Task directions -
Images excluded, return every record exactly as it reads.

Materials provided -
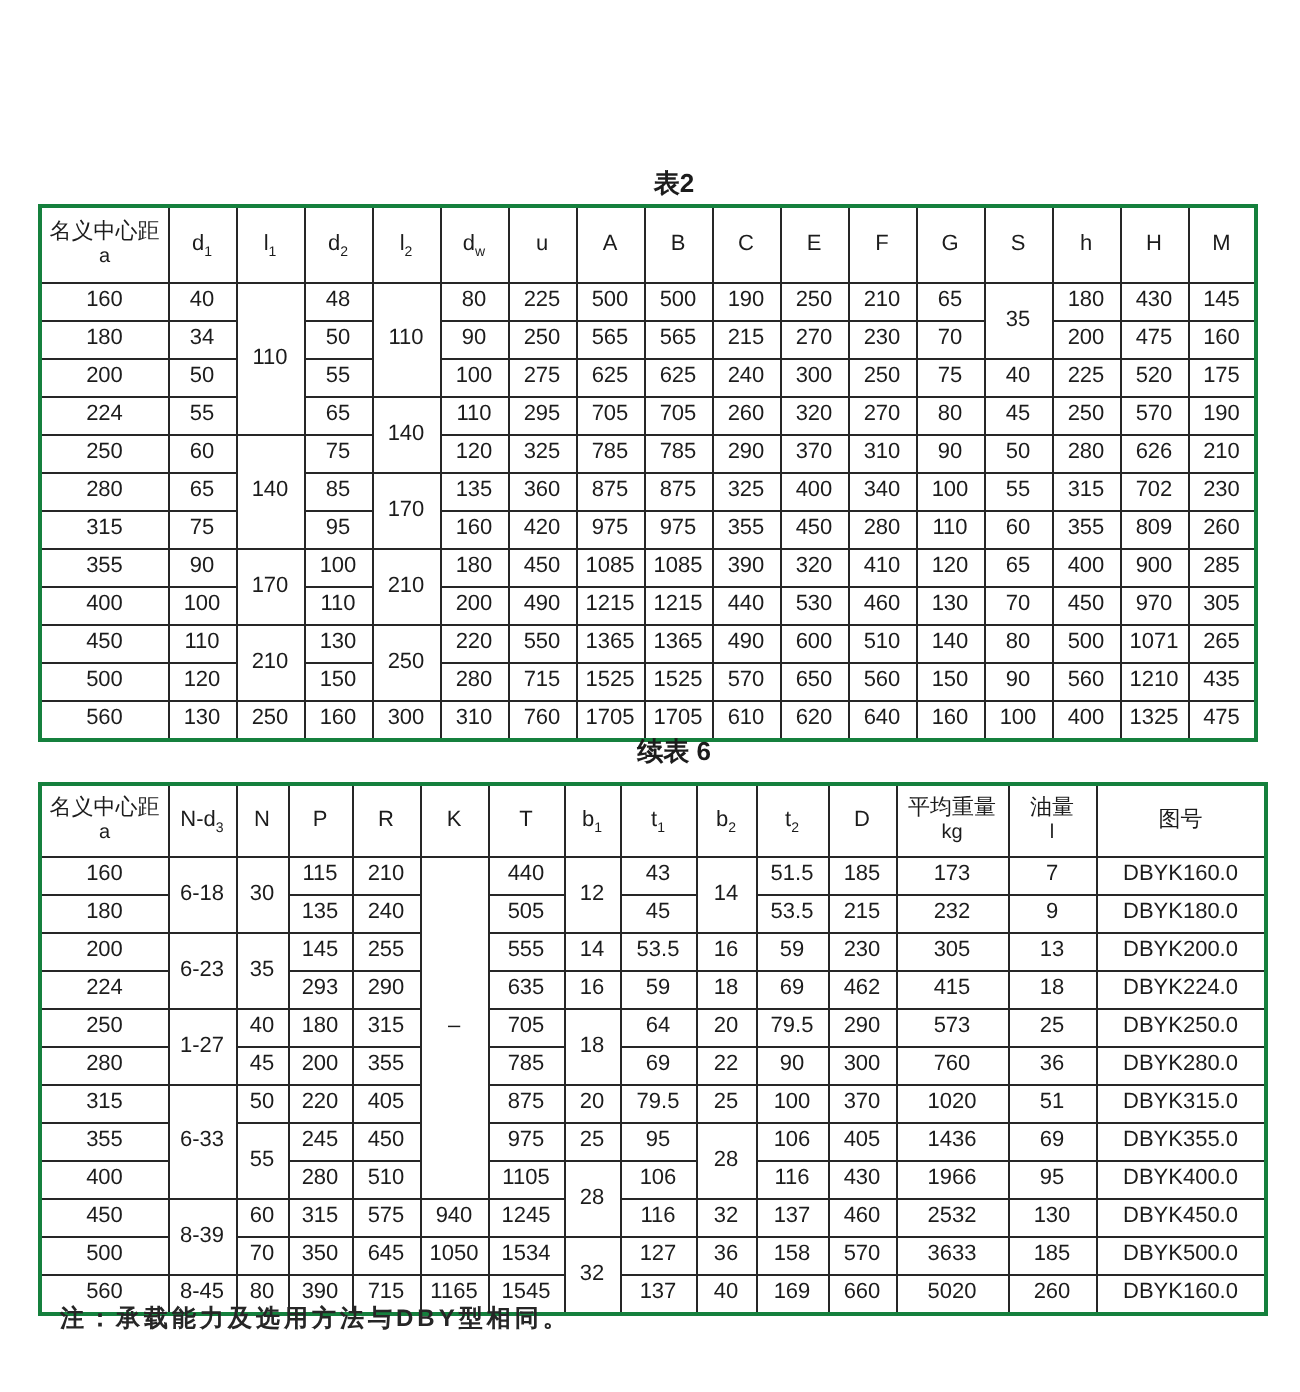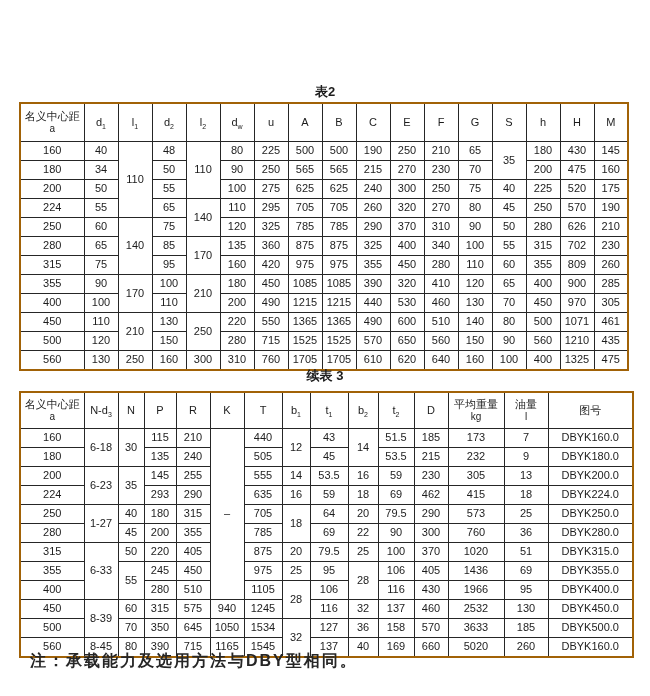"表2" .tbl-title { left: 19px -> 31px }
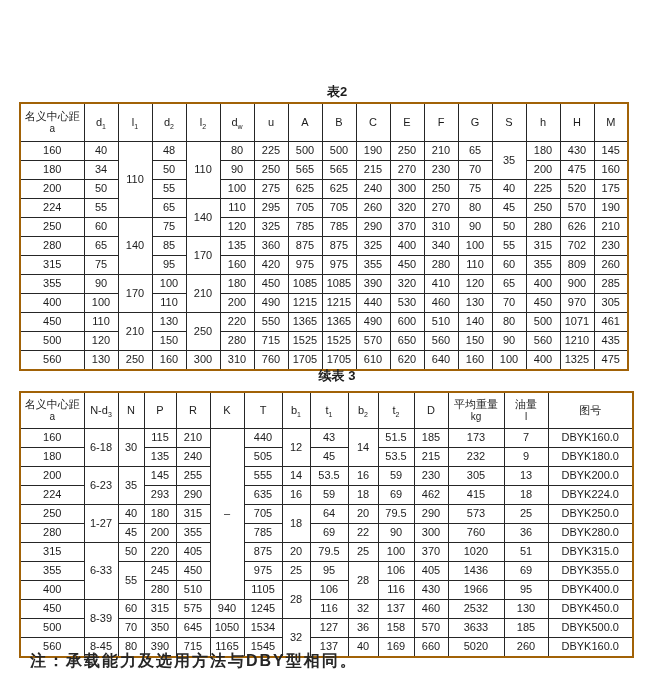"名义中心距" table { border: 2px solid #a16207 -> 2px solid #15803d }
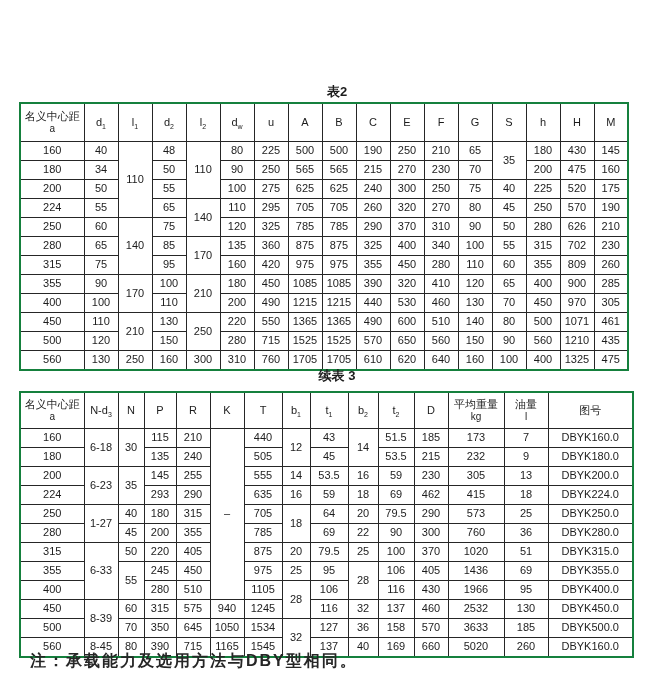"461" td { text: 461 -> 265 }
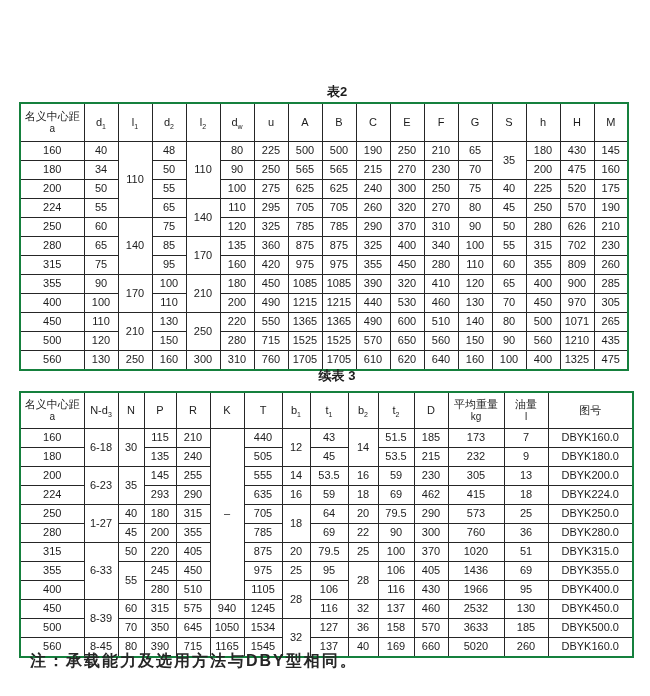"续表 3" div.tbl-title { text: 3 -> 6 }
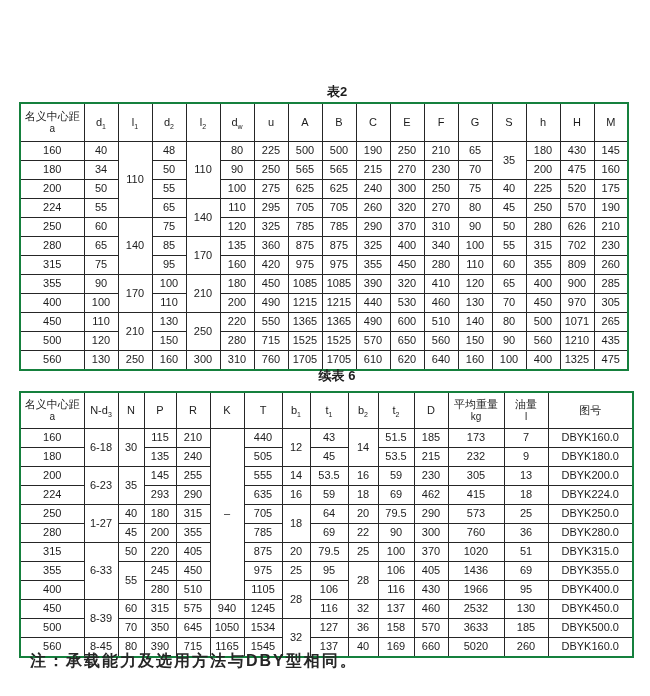"注：承载能力及选用方法与DBY型相同。" .note { font-size: 16px -> 12px }
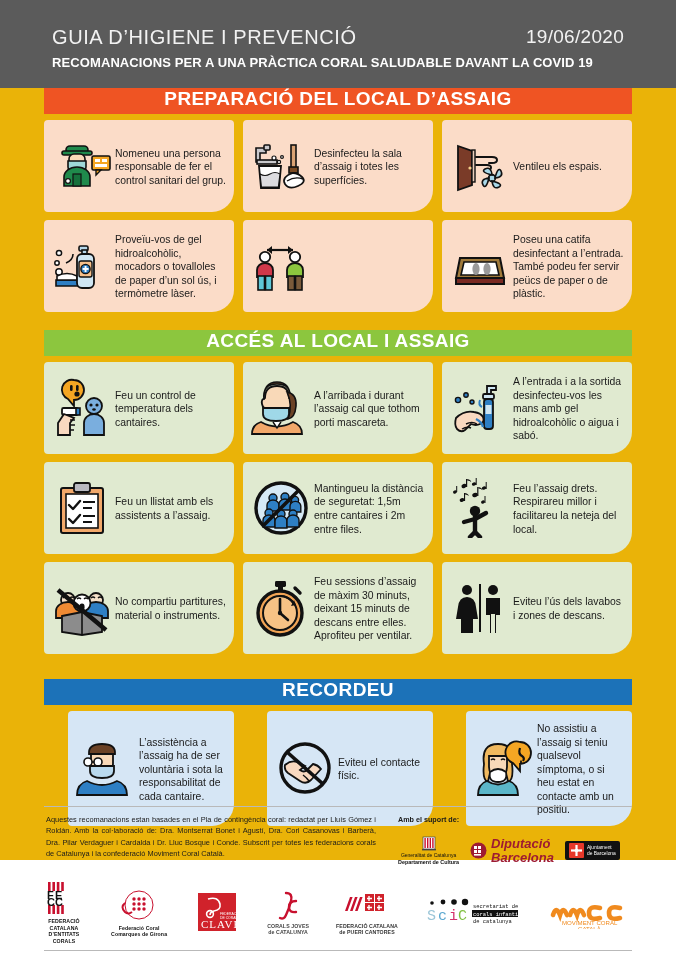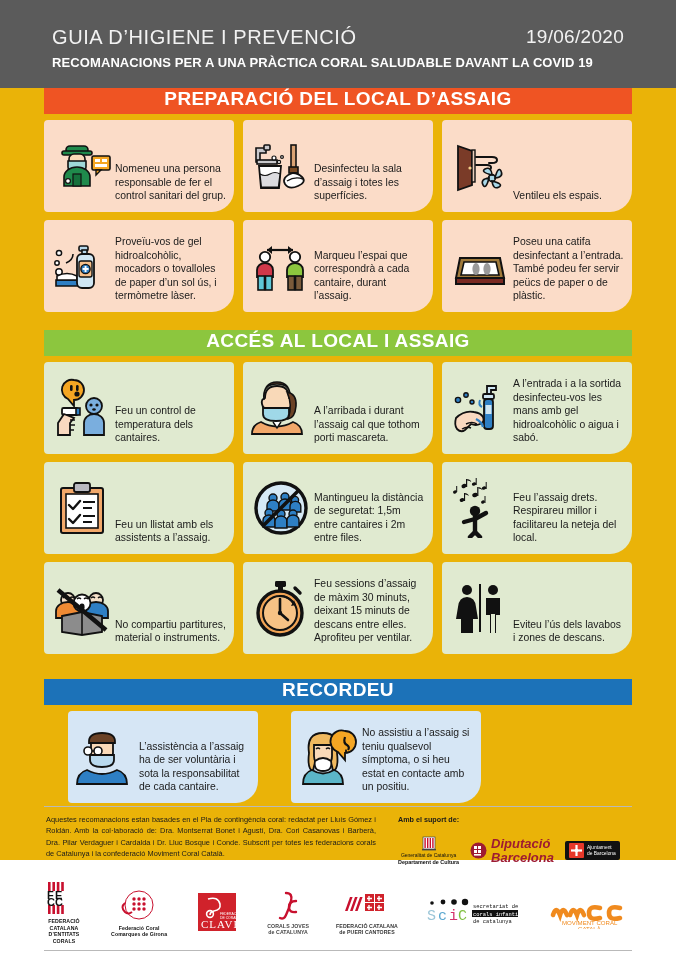"Nomeneu una persona responsable de" .card { align-items: flex-end -> center }
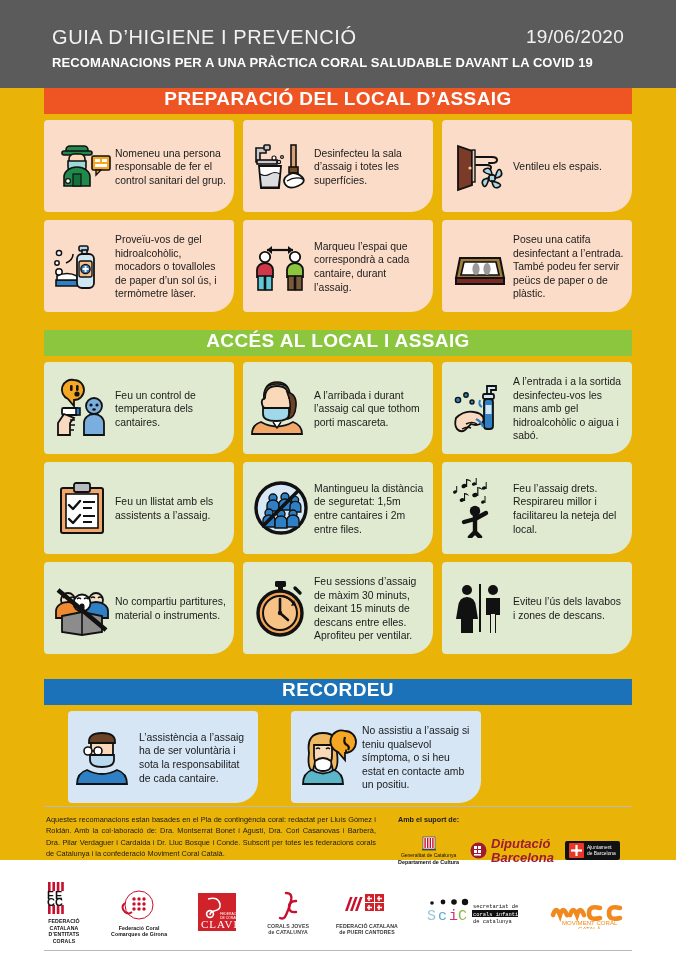"Marqueu l’espai que correspondrà a" div.txt { html: <div>Marqueu l’espai que correspondrà a cada cantaire, durant l’assaig.</div> -> none }
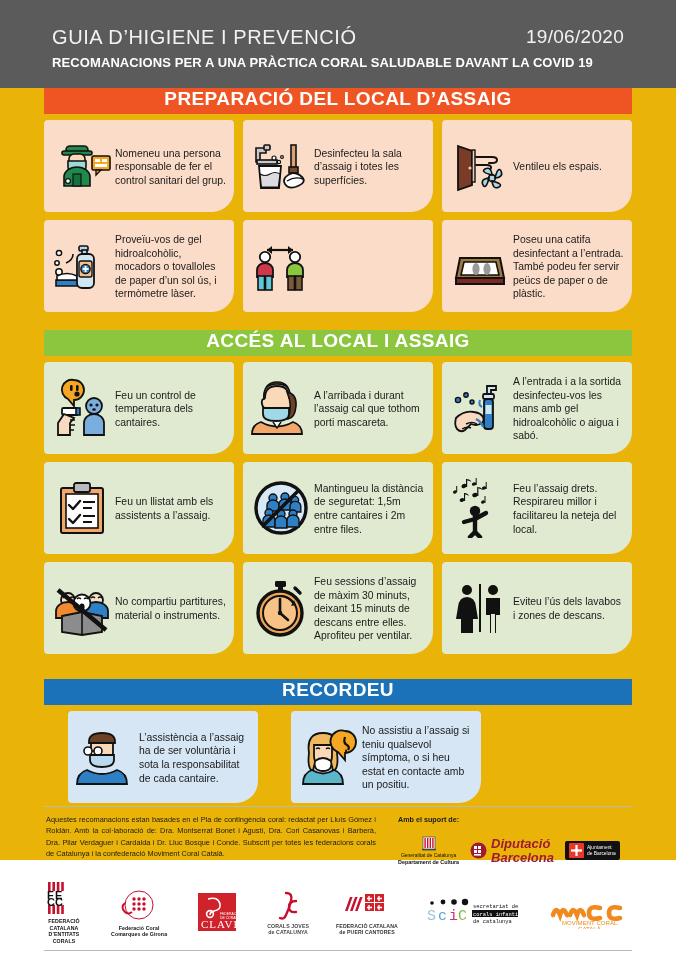"Eviteu el contacte físic." div.card { html: none -> <div> <div> <svg> <circle></circle> <path></path> <path></path> <path></path> <path></path> </svg> </div> <div>Eviteu el contacte físic.</div> </div> }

Solution -
"表2" .tbl-title { left: 19px -> 31px }
"名义中心距" table { border: 2px solid #a16207 -> 2px solid #15803d }
"461" td { text: 461 -> 265 }
"续表 3" div.tbl-title { text: 3 -> 6 }
"注：承载能力及选用方法与DBY型相同。" .note { font-size: 16px -> 12px }
"Nomeneu una persona responsable de" .card { align-items: flex-end -> center }
"Marqueu l’espai que correspondrà a" div.txt { html: <div>Marqueu l’espai que correspondrà a cada cantaire, durant l’assaig.</div> -> none }
"Eviteu el contacte físic." div.card { html: none -> <div> <div> <svg> <circle></circle> <path></path> <path></path> <path></path> <path></path> </svg> </div> <div>Eviteu el contacte físic.</div> </div> }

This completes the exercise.